Check the listing below for lines with the word "views" and say how many there are, with nothing but the number.

*** Supplied data Section Begins ***

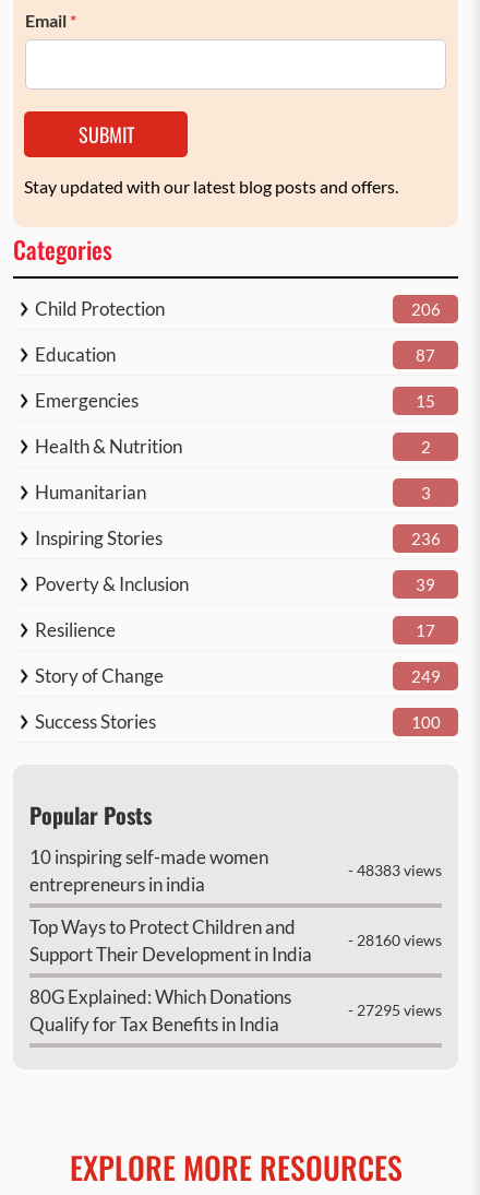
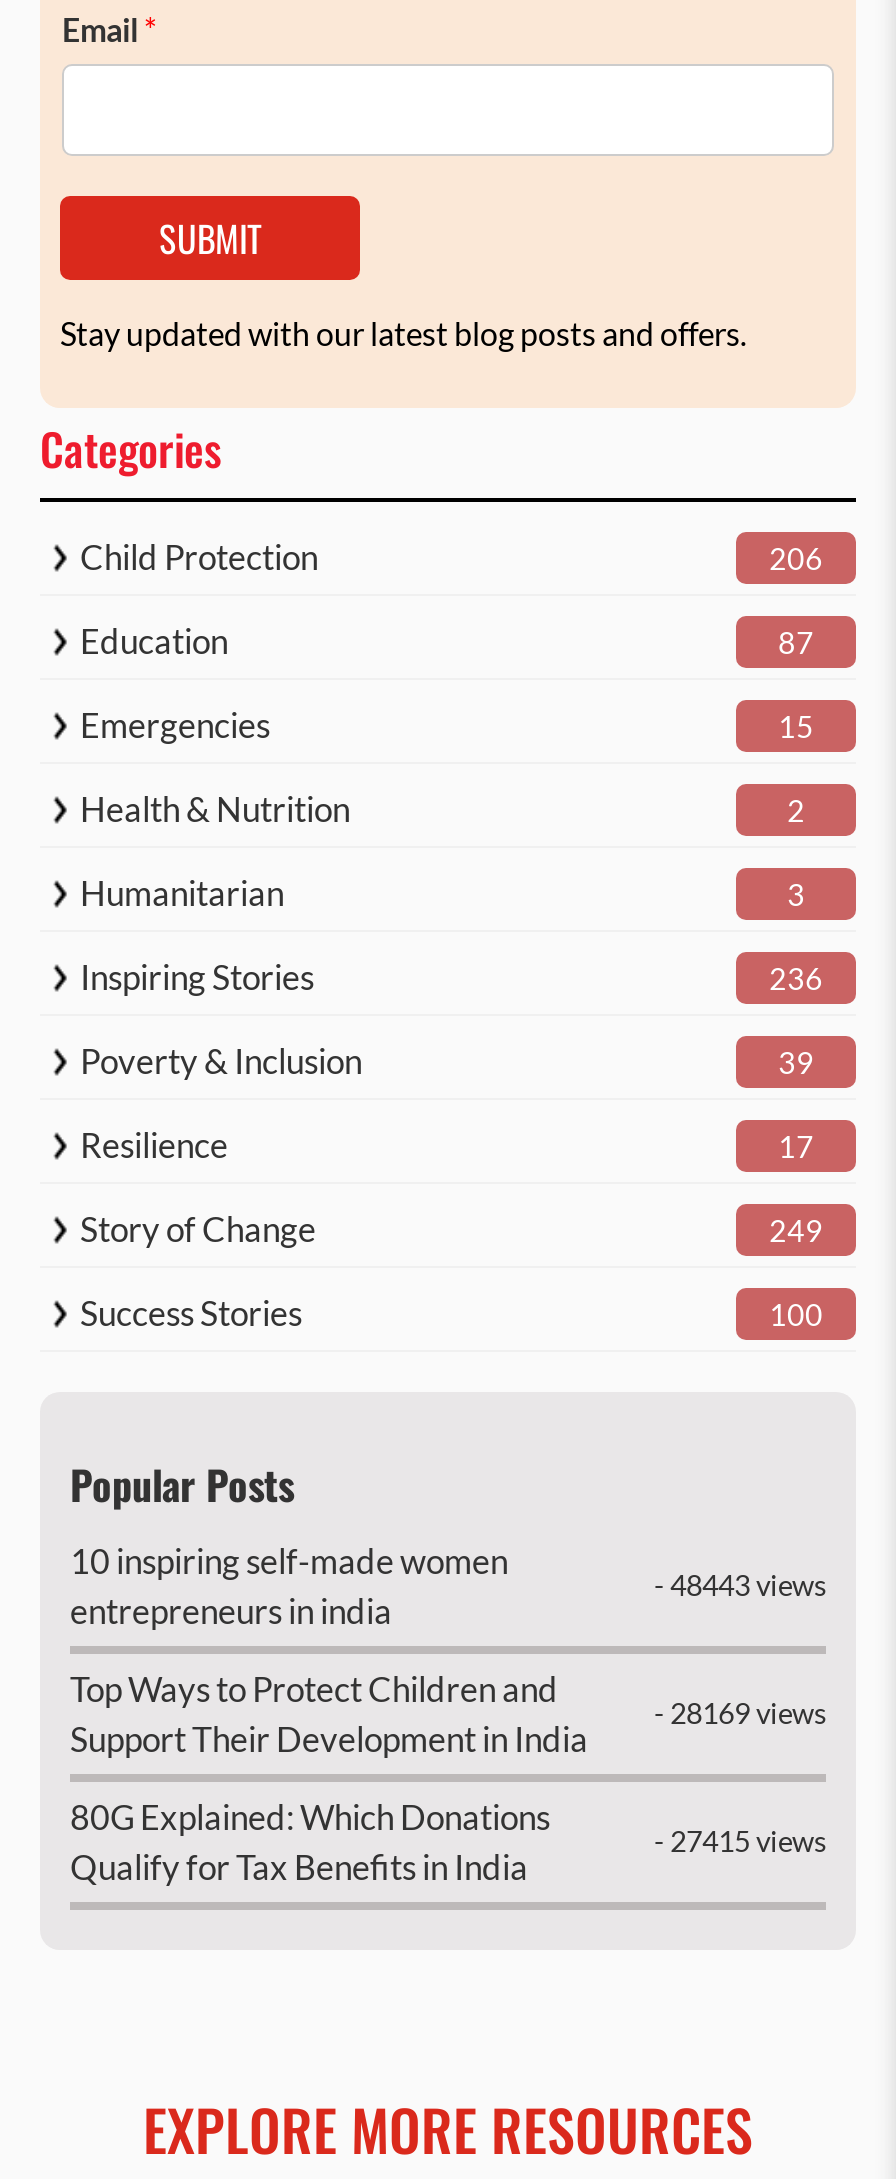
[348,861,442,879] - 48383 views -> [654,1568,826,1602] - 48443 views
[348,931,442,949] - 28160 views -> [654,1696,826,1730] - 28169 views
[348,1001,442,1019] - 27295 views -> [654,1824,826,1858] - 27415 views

*** Supplied data Section Ends ***
*** Supplied data Section Begins ***

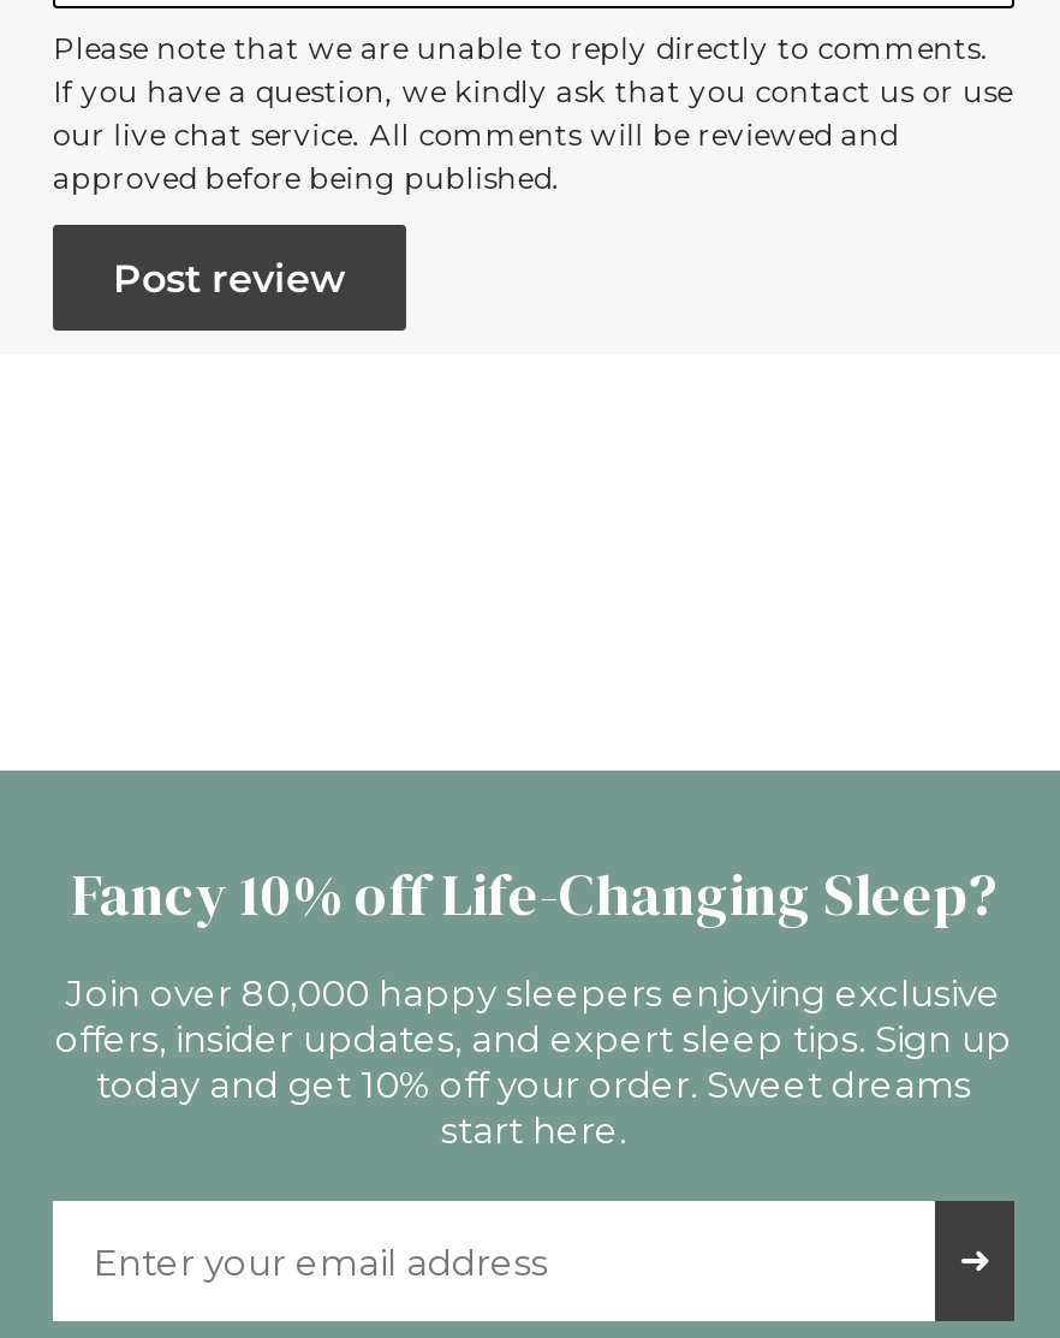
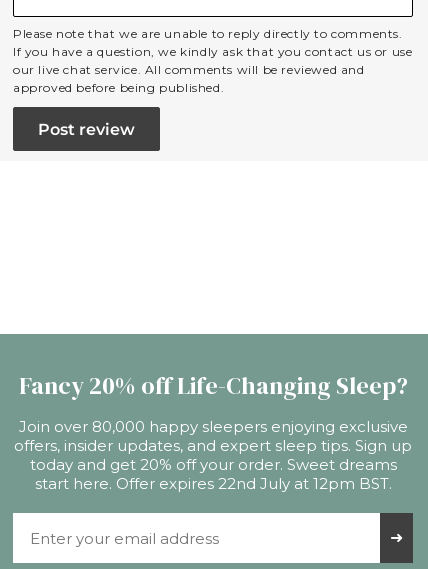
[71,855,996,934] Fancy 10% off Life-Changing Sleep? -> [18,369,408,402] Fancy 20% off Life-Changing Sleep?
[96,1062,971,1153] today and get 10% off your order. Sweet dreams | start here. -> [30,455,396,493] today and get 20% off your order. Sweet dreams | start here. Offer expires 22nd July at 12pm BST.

*** Supplied data Section Ends ***

# Task response:
3